→ WHAT THE TASK ASKS: Lines of the listing that contain "none" need to be copied.

===== THE INPUT

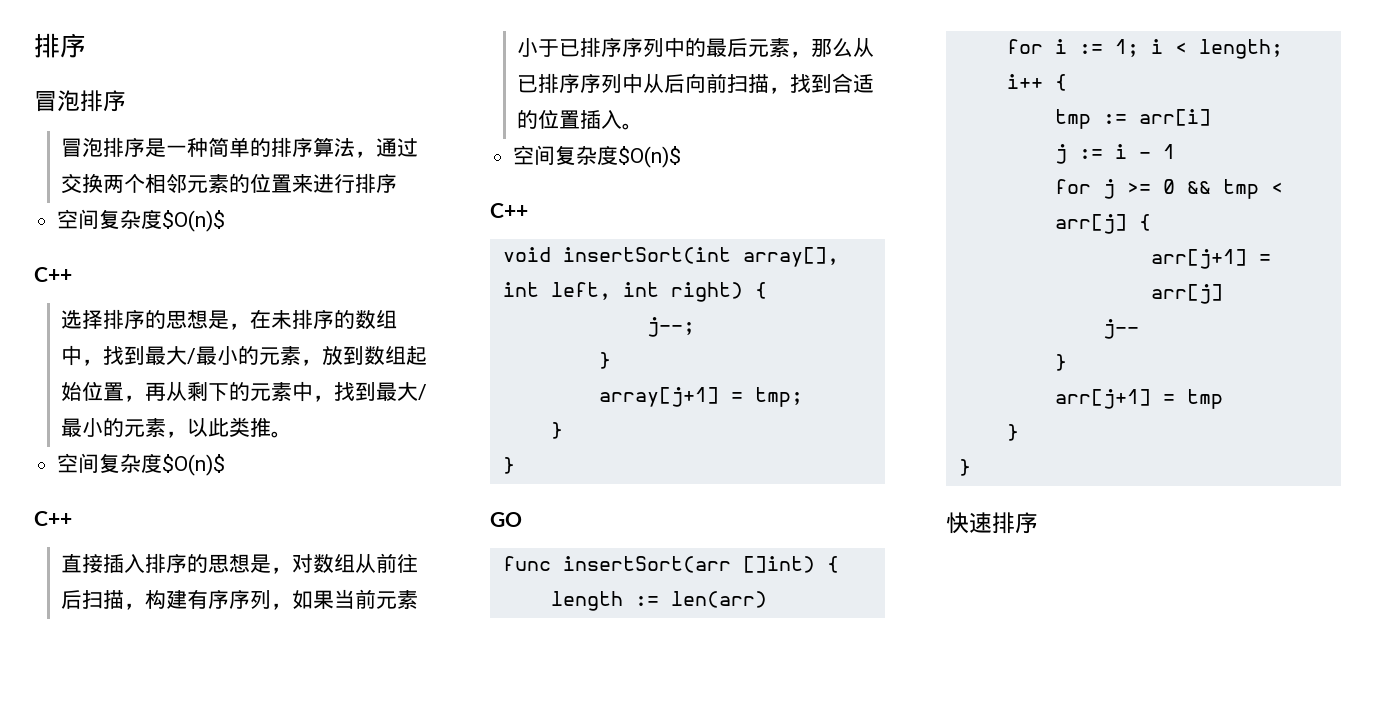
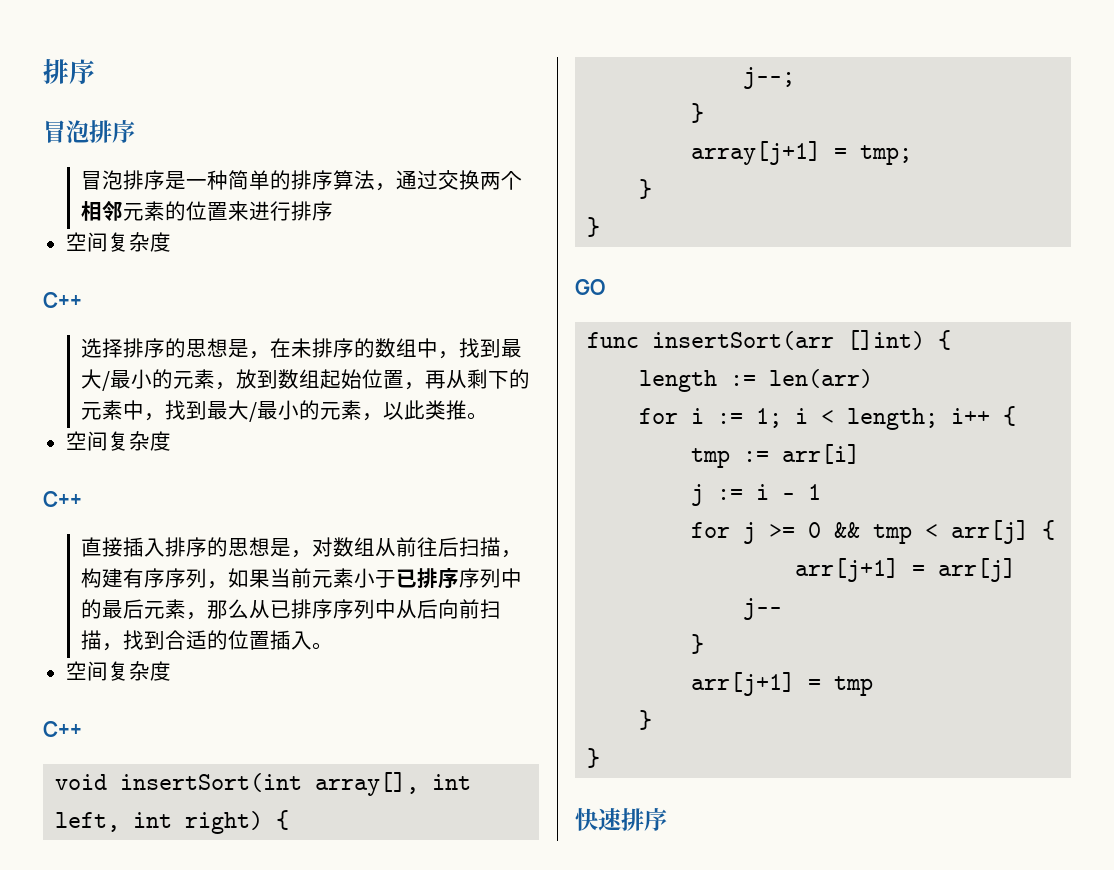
[162,210,226,232] $O(n)$ -> (171, 242) none
[162,454,226,476] $O(n)$ -> (171, 441) none
[618,146,682,168] $O(n)$ -> (171, 671) none

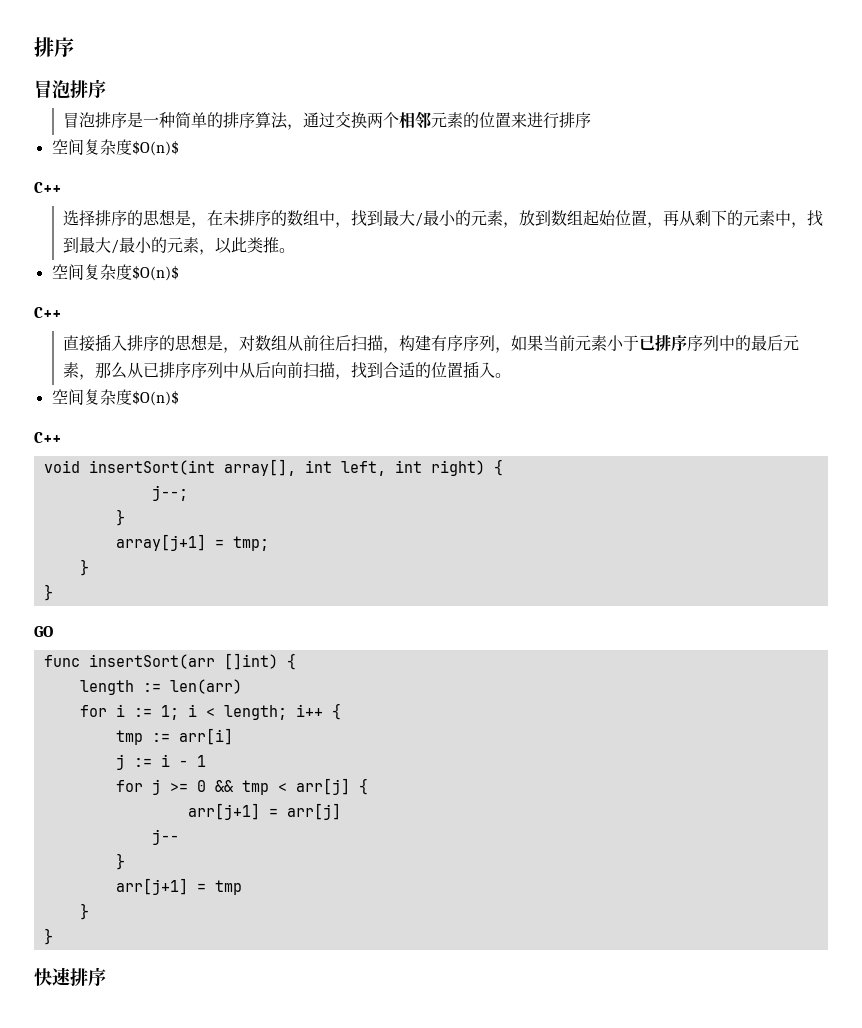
(171, 242) none -> [131,140,179,156] $O(n)$
(171, 441) none -> [131,265,179,281] $O(n)$
(171, 671) none -> [131,390,179,406] $O(n)$

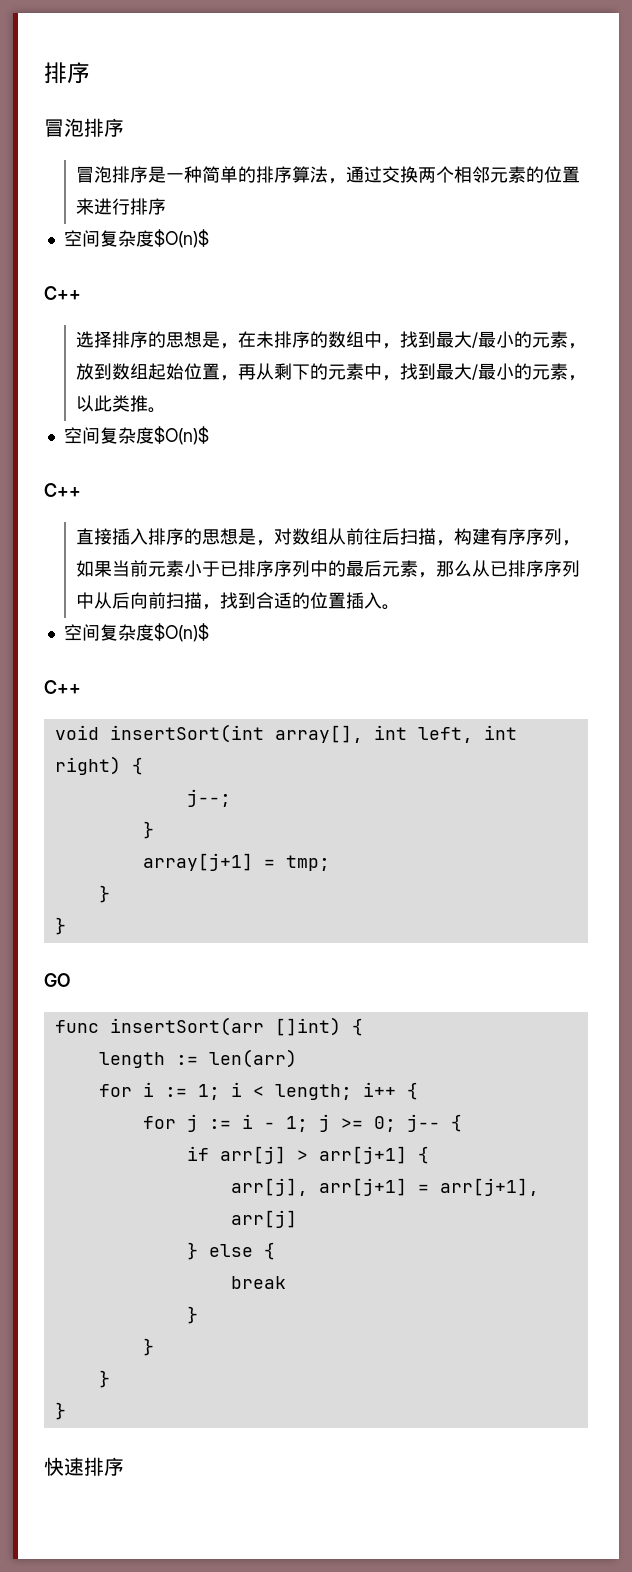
[115,728,233,745] tmp := arr[i] // -> [142,1116,176,1129] for
[196,755,206,767] [115,778,368,795] [187,803,278,820] 1 // for j >= 0 && tmp < arr[j] { // arr[j+1] = -> [285,1114,462,1132] [186,1146,429,1164] [230,1178,539,1196] 1; j >= 0; j-- { // if arr[j] > arr[j+1] { // arr[j], arr[j+1] = arr[j+1],
[151,829,179,845] [115,853,125,870] [115,878,242,895] j-- // } // arr[j+1] = tmp -> [186,1242,275,1260] [230,1276,286,1289] [186,1306,198,1324] [142,1338,154,1356] } else { // break // } // }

==========

→ EXERCISE ANSWER:
[162,210,226,232] $O(n)$ -> (171, 242) none
[162,454,226,476] $O(n)$ -> (171, 441) none
[618,146,682,168] $O(n)$ -> (171, 671) none
(171, 242) none -> [131,140,179,156] $O(n)$
(171, 441) none -> [131,265,179,281] $O(n)$
(171, 671) none -> [131,390,179,406] $O(n)$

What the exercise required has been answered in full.